Exercise requirements: Restate the entries word for word, omitting nothing.

[[ Supplied material, beginning ]]

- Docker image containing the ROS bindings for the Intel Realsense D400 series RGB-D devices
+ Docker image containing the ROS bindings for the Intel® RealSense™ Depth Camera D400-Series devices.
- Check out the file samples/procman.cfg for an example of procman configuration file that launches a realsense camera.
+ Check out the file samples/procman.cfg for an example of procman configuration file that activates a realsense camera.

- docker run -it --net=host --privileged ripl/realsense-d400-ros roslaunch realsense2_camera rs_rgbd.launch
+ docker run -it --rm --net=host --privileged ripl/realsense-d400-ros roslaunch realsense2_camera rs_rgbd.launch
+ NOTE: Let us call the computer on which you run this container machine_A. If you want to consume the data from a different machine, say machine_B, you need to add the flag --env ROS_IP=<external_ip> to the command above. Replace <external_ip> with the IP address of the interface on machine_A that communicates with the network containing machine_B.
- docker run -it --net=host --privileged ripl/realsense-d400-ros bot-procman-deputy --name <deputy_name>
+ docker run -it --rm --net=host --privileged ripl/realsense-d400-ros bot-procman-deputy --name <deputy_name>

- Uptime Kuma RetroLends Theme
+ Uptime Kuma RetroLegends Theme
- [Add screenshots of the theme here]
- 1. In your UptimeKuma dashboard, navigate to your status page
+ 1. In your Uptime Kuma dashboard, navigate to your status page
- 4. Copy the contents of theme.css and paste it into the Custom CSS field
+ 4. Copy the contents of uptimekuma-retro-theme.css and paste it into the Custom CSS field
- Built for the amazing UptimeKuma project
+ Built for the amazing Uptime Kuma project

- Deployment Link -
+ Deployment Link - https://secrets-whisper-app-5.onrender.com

[[ Supplied material, end ]]

Output of the task:
- Docker image containing the ROS bindings for the Intel Realsense D400 series RGB-D devices
+ Docker image containing the ROS bindings for the Intel® RealSense™ Depth Camera D400-Series devices.
- Check out the file samples/procman.cfg for an example of procman configuration file that launches a realsense camera.
+ Check out the file samples/procman.cfg for an example of procman configuration file that activates a realsense camera.

- docker run -it --net=host --privileged ripl/realsense-d400-ros roslaunch realsense2_camera rs_rgbd.launch
+ docker run -it --rm --net=host --privileged ripl/realsense-d400-ros roslaunch realsense2_camera rs_rgbd.launch
+ NOTE: Let us call the computer on which you run this container machine_A. If you want to consume the data from a different machine, say machine_B, you need to add the flag --env ROS_IP=<external_ip> to the command above. Replace <external_ip> with the IP address of the interface on machine_A that communicates with the network containing machine_B.
- docker run -it --net=host --privileged ripl/realsense-d400-ros bot-procman-deputy --name <deputy_name>
+ docker run -it --rm --net=host --privileged ripl/realsense-d400-ros bot-procman-deputy --name <deputy_name>

- Uptime Kuma RetroLends Theme
+ Uptime Kuma RetroLegends Theme
- [Add screenshots of the theme here]
- 1. In your UptimeKuma dashboard, navigate to your status page
+ 1. In your Uptime Kuma dashboard, navigate to your status page
- 4. Copy the contents of theme.css and paste it into the Custom CSS field
+ 4. Copy the contents of uptimekuma-retro-theme.css and paste it into the Custom CSS field
- Built for the amazing UptimeKuma project
+ Built for the amazing Uptime Kuma project

- Deployment Link -
+ Deployment Link - https://secrets-whisper-app-5.onrender.com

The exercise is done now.